Diverse le ragioni che hanno portato l'Asp ad avanzare queste cinque proposte. Tra questi nell'analisi vengono citati il tema della mobilità, "che negli ultimi anni ha assunto un'importanza notevole, in seguito all'incremento del traffico pubblico e privato; le strade che "divorano parti importanti di territorio" e l'emergenza climatica "che obbliga tutti coloro che si interessano di beni comuni a svolgere un ruolo attivo per ridurre l’impatto delle attività umane sull’ambiente".
Le cinque proposte
La prima proposta
Si tratta di una semplice correzione della situazione attuale che propone la creazione di un unico Piano tariffale, sia per i biglietti che per gli abbonamenti, a 16 zone (come quello attuale per gli abbonamenti). Il cambiamento comporterebbe un maggior onere finanziario di circa 1 milione di franchi, che a giudizio dell’ASP appare finanziariamente sostenibile per Cantone e Comuni, tenuto conto che tale cambiamento avvantaggerebbe soprattutto le zone periferiche e gli utilizzatori occasionali.

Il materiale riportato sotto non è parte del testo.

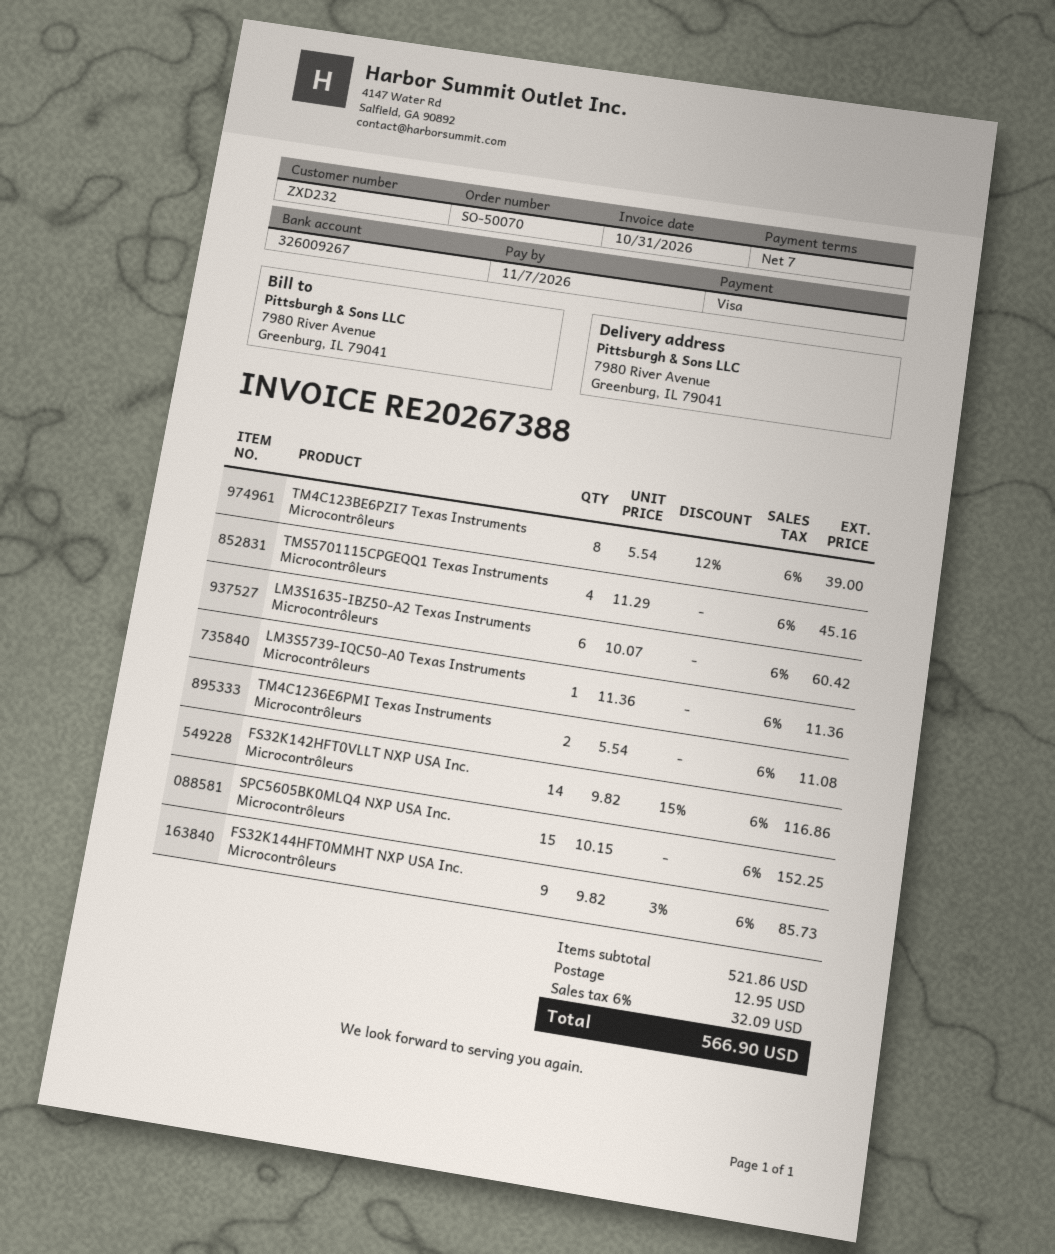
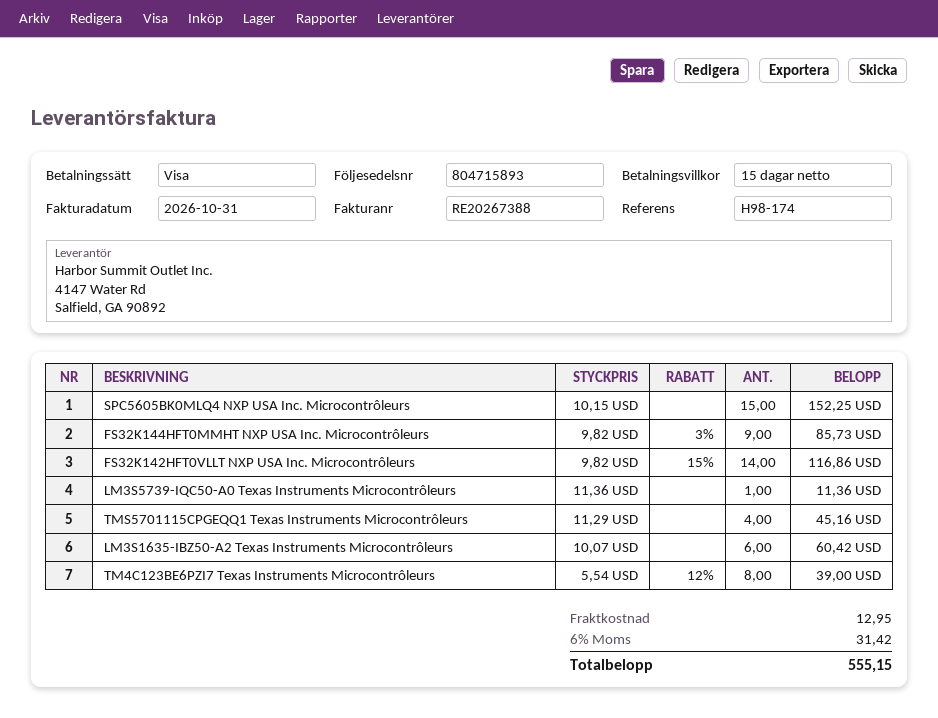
payment terms: 7 days -> 15 days
TM4C1236E6PMI Texas Instruments Microcontrôleurs: 2 x 5.54 = 11.08 -> none
tax: 6% = 32.09 -> 6% = 31.42
total: 566.90 -> 555.15

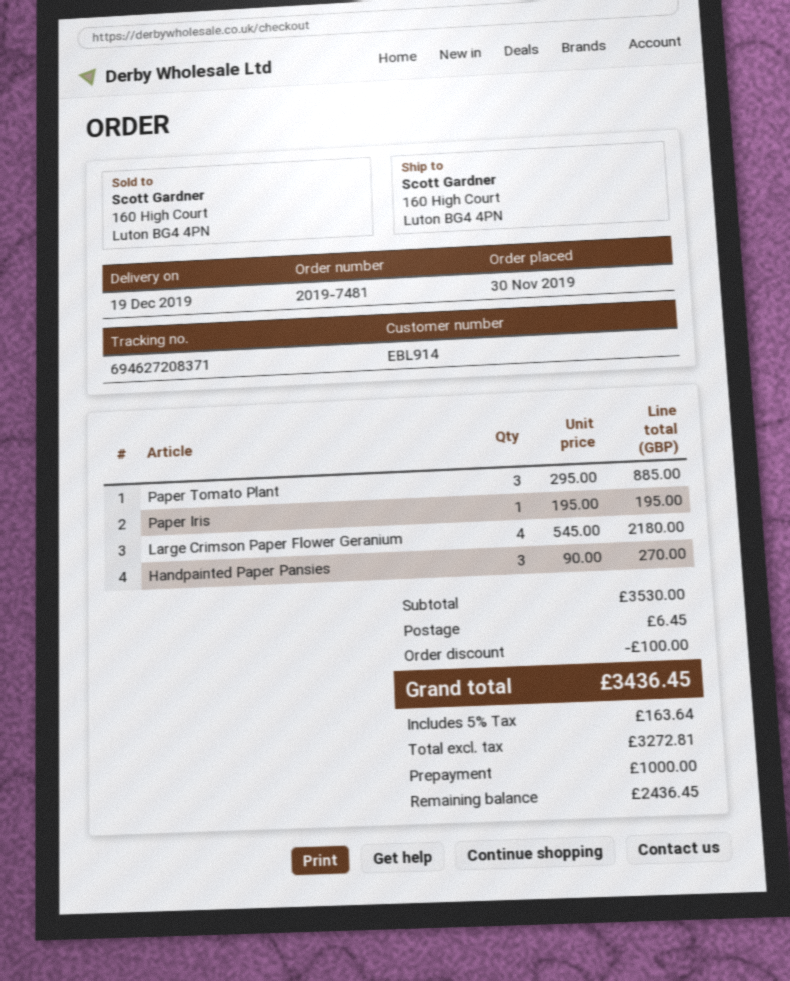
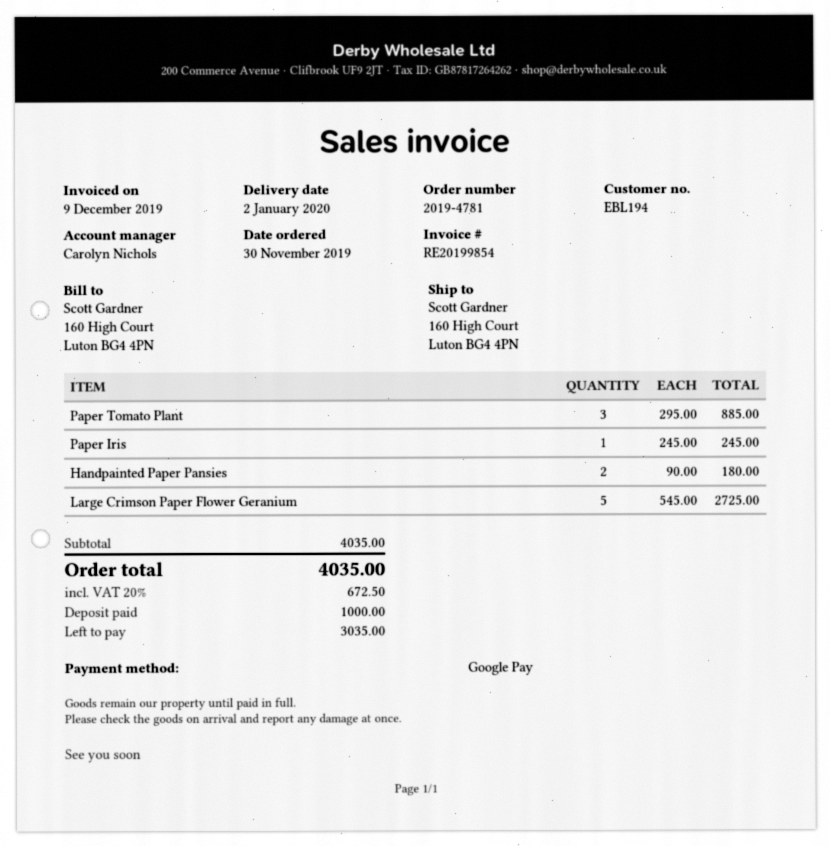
order number: 2019-7481 -> 2019-4781
delivery date: 2019-12-19 -> 2020-01-02
customer number: EBL914 -> EBL194
Paper Iris: 1 x 195.00 = 195.00 -> 1 x 245.00 = 245.00
Large Crimson Paper Flower Geranium: 4 x 545.00 = 2180.00 -> 5 x 545.00 = 2725.00
Handpainted Paper Pansies: 3 x 90.00 = 270.00 -> 2 x 90.00 = 180.00
subtotal: 3530.00 -> 4035.00
discount: 100.00 -> none
shipping: 6.45 -> none
tax: 5% = 163.64 -> 20% = 672.50
total: 3436.45 -> 4035.00
balance: 2436.45 -> 3035.00

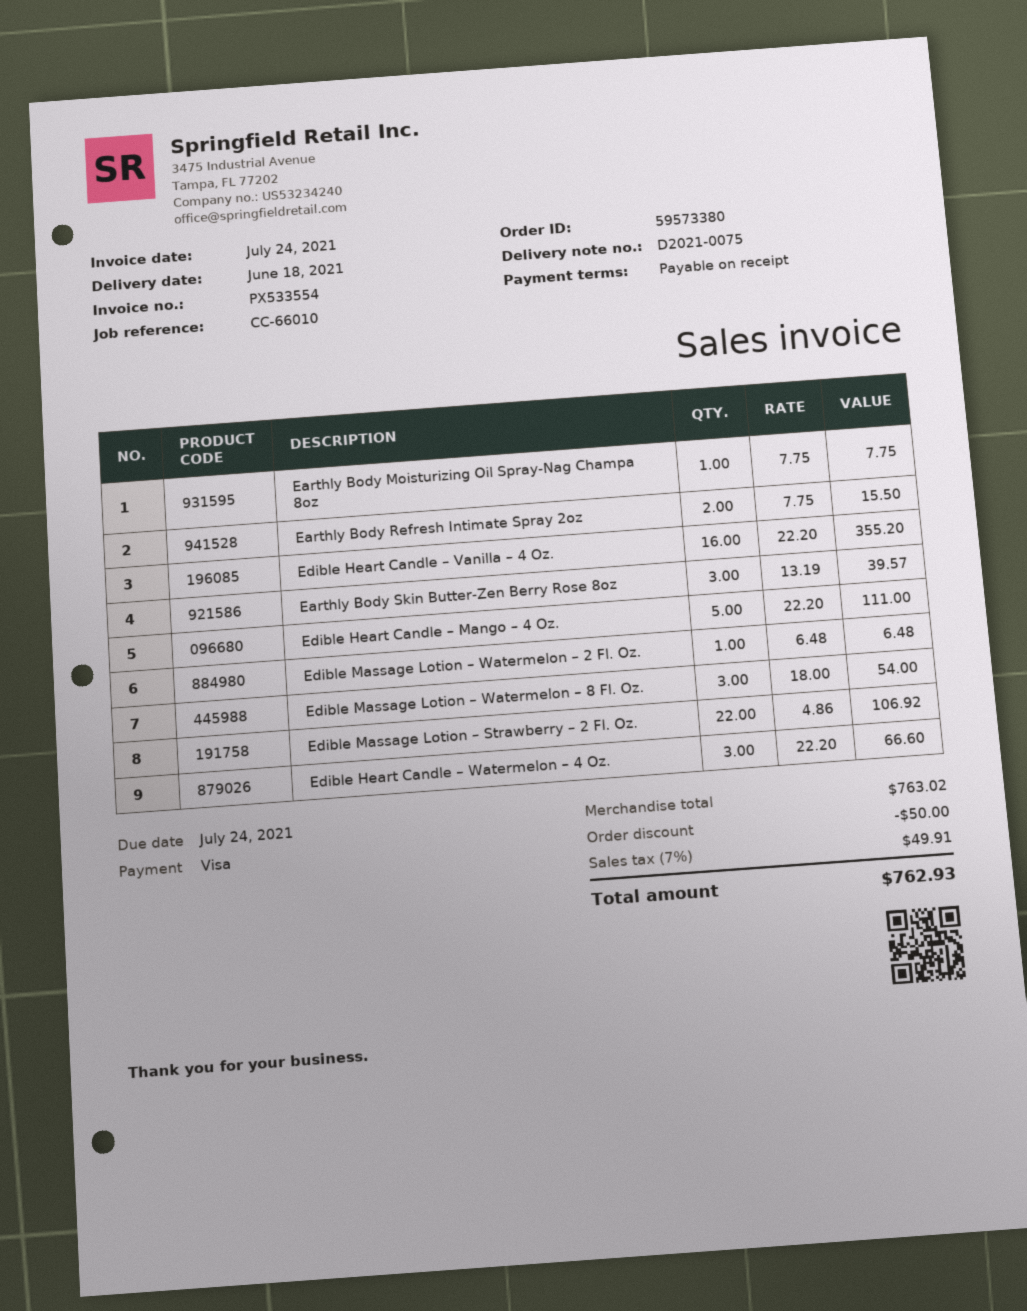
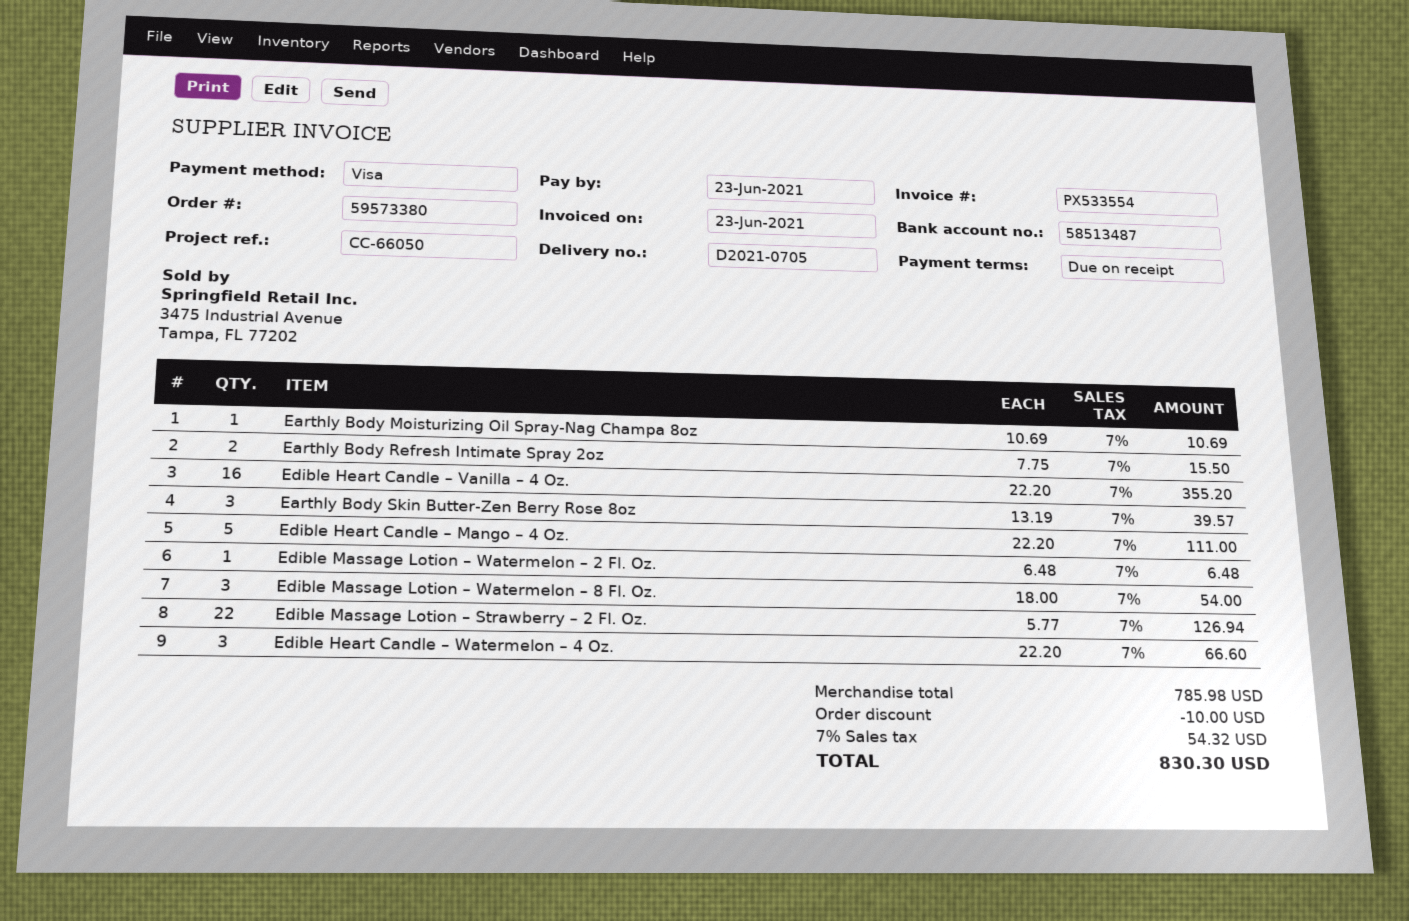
delivery note number: D2021-0075 -> D2021-0705
invoice date: 2021-07-24 -> 2021-06-23
due date: 2021-07-24 -> 2021-06-23
reference: CC-66010 -> CC-66050
Earthly Body Moisturizing Oil Spray-Nag Champa 8oz: 1 x 7.75 = 7.75 -> 1 x 10.69 = 10.69
Edible Massage Lotion – Strawberry – 2 Fl. Oz.: 22 x 4.86 = 106.92 -> 22 x 5.77 = 126.94
subtotal: 763.02 -> 785.98
discount: 50.00 -> 10.00
tax: 7% = 49.91 -> 7% = 54.32
total: 762.93 -> 830.30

Come detto, con questo cambiamento le zone, per tutte e due i Piani tariffali Arcobaleno, si ridurrebbero concretamente a 16.
La seconda
Si tratta di riordinare il Piano zone in base ai nuovi confini comunali, riducendo le zone previste nel Piano tariffale a 10 e uniformando contemporaneamente il Piano biglietti con il Piano abbonamenti. Questo cambiamento comporterebbe che una quota compresa tra il 65% e il 70% degli abbonati beneficerebbe di una diminuzione di prezzo del proprio abbonamento compreso fra il 25% e il 50%. Per circa il 50% degli utenti che acquista un biglietto ci sarebbe inoltre un costo minore al massimo del 15%, mentre per il 25% degli utenti la riduzione di prezzo del biglietto si collocherebbe fra il 25% e il 50% e sarebbe di oltre il 50% per il restante 25% degli utenti.
La terza
Per incentivare la cultura del trasporto pubblico tra i giovani si chiede di modificare la Legge sui trasporti pubblici in modo da prevedere che il costo del biglietto o dell’abbonamento per i giovani fino all’età di 25 anni sia al massimo pari al 5% dei costi effettivi a carico degli utenti. Questo comporterebbe un importante cambiamento tariffale per i giovani tra i 16 e i 25 anni che passerebbe: dagli attuali 868 CHF a 174 CHF per 5 zone Arcobaleno; dagli attuali 714 CHF a 143 CHF per 4 zone Arcobaleno; dagli attuali 245 CHF a 49 CHF per una sola zona Arcobaleno.
La quarta
I costi per le giovani e i giovani sopra i 16 anni e per le famiglie con figli di quell’età, che si recano fuori dal nostro cantone o che si muovono occasionalmente con i mezzi pubblici sono molto onerosi. A questo si aggiunge che, mentre a livello svizzero, nel 2023 un terzo dei cittadini e delle cittadine era in possesso di un abbonamento a metà prezzo, nel 2019 (ultimo dato disponibile per il Ticino) solo il 13% dei ticinesi era titolare di un abbonamento a metà prezzo. Si chiede quindi che, per la durata di 5 anni, il Cantone finanzi un incentivo (ad esempio di 40 CHF) per l’acquisto di un abbonamento a metà prezzo per tutti i giovani dai 16 ai 25 anni che ne facessero richiesta.
La quinta
Per quel che concerne la qualità del servizio offerto dalle FFS chiediamo che: venga ripristinata la qualità, la puntualità e la sicurezza dei trasporti offerti; • la digitalizzazione accompagni, ma non sostituisca il servizio agli sportelli, che devono assumere una maggiore importanza nel servizio all’utenza; i prezzi degli abbonamenti vengano ridotti considerevolmente, con l’aggiunta eventualmente di nuove forme di abbonamento commisurate ai bisogni della cittadinanza; i prezzi dei singoli biglietti siano a loro volta ridotti; un’attenzione particolare sia rivolta alle famiglie.